# OSX Dock Customization



## zoombini (Aug 18, 2003)

Does anyone know if there's third party utility that 'locks the dock' in OS 10.3??

Obviously, this can be set up using limited user accounts, however, I only have the one admin account and I dont want to password-protect the account as it's in a secure environment.

Ideally, I would scrap the dock but it's a integral part of the OS.
I'd like to stop the dock icons from being deleted, moved or re-sized.
It's strange how certain programs in system preferences can be locked in the bottom left hand corner and others can't (ie. the dock)

Thanks for any help.


----------



## MSY-Houston (Dec 5, 2004)

Found the following by typing in "Lock Dock" in search box under Help.
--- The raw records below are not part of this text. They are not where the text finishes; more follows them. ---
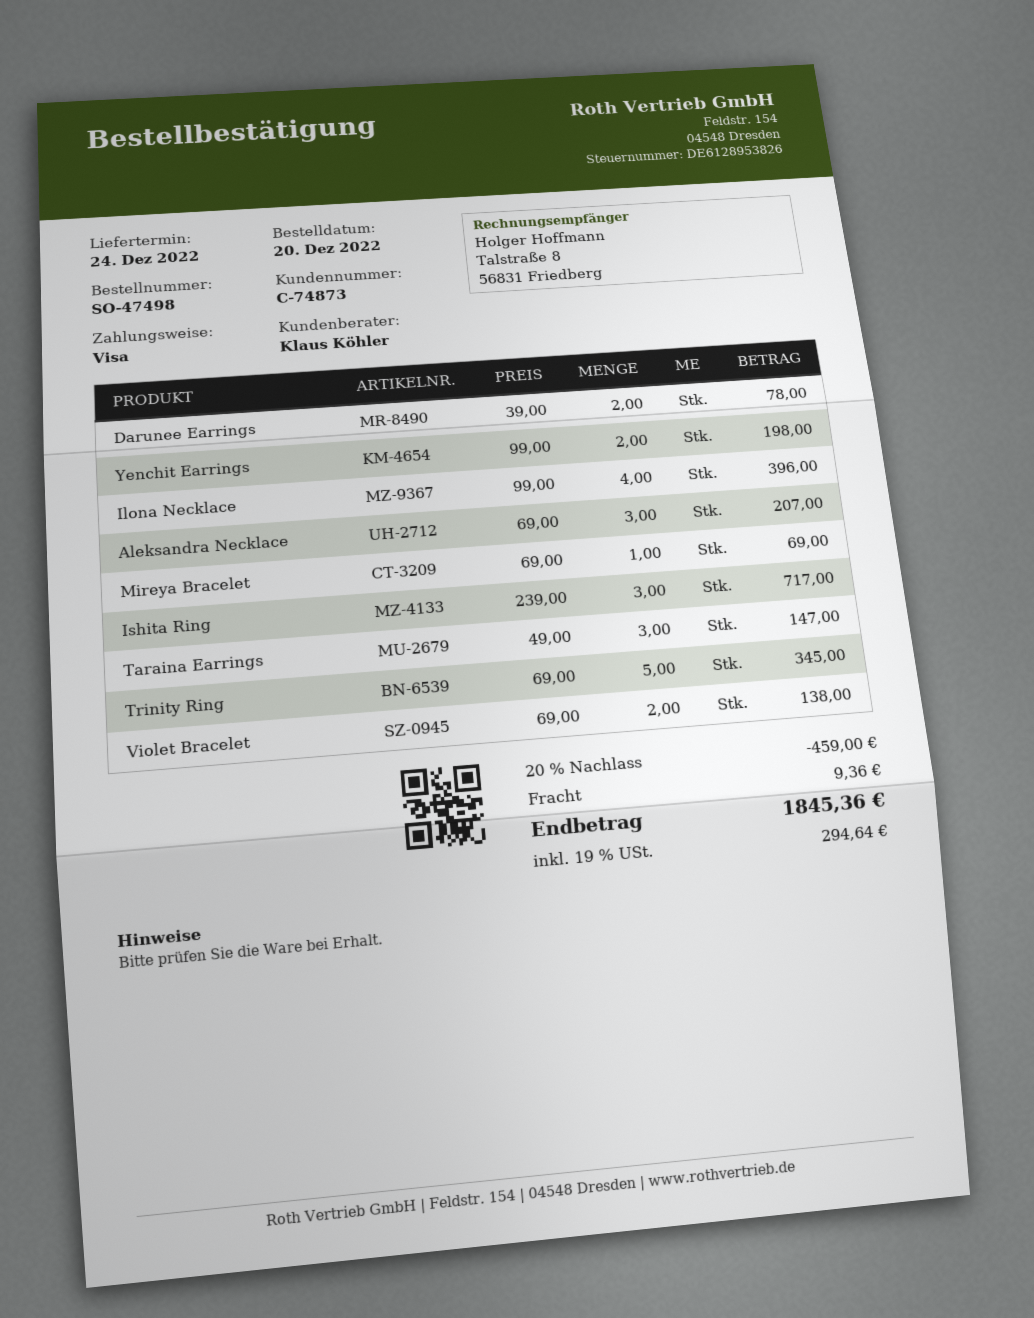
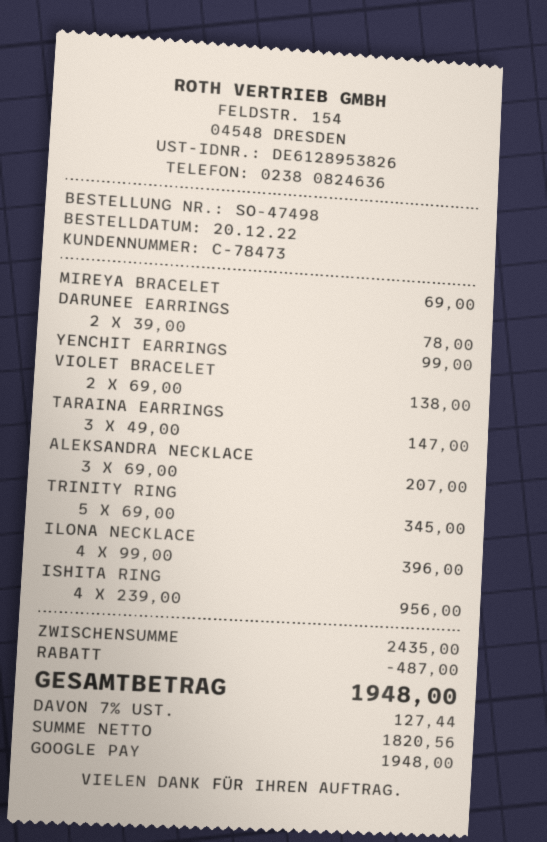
customer number: C-74873 -> C-78473
payment method: Visa -> Google Pay
Yenchit Earrings: 2 x 99.00 = 198.00 -> 1 x 99.00 = 99.00
Ishita Ring: 3 x 239.00 = 717.00 -> 4 x 239.00 = 956.00
discount: 459.00 -> 487.00
shipping: 9.36 -> none
tax: 19% = 294.64 -> 7% = 127.44
total: 1845.36 -> 1948.00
Restricting what users can do with the computer

If other people use your computer, you can restrict the access they have to the Mac OS X disk and applications you have installed. For example, you can prevent users from:

Opening System Preferences
Removing items from the Dock
Changing their passwords
Burning CDs or DVDs
Using certain installed application
Choose Apple menu > System Preferences and click Accounts.

If some settings are dimmed, click the lock icon and type an administrator name and password.

Select the user account you want to restrict and click Limitations.

Click a button (No Limits, Some Limits, or Simple Finder) to set the level of access you want to allow the user.

Select the actions you want to allow the user to do. For the greatest restriction, select Simple Finder.

IMPORTANT: Make sure the level of access you want for this user account is selected when you close the pane. The button that's selected is the one that is in effect.


----------



## zoombini (Aug 18, 2003)

Yeah, I guess the best way to do it would be to create an admin account and an 'everyone else' account. That way I could restrict the usage to certain apps and set the 'everyone else' account to log in automatically.

I just wondered if there was a way to do using only the one 'admin' user account.

Thanks for the info Houston


----------



## MSY-Houston (Dec 5, 2004)

By the way, if you don't know this...

You can set your Account Preferences to log-in automatically under your name, without having to sign in each time you turn on your computer. (Account settings--look for log-in options).

You also can set preferences for individual folders so that they can be read-only or read-write priviledges for select people. Select a file or folder (highlight it). Get Info (File/Get Info or Command Key + the letter i). Look for Ownership & Permissions and Details.

I actually like having two log-in options. We have two people who share a computer. One is advanced, the other is a beginner. It helps keep the computer up and running smoothly--believe me!


----------



## zoombini (Aug 18, 2003)

Yeah, as we both said, the automatic log-in seems to be the best way to do it although I've found it to be be buggy in the past.......certainly during the Jaguar-phase it was very hit and miss.

Cheers


----------



## MSY-Houston (Dec 5, 2004)

Panther is definitely better and less buggy.


----------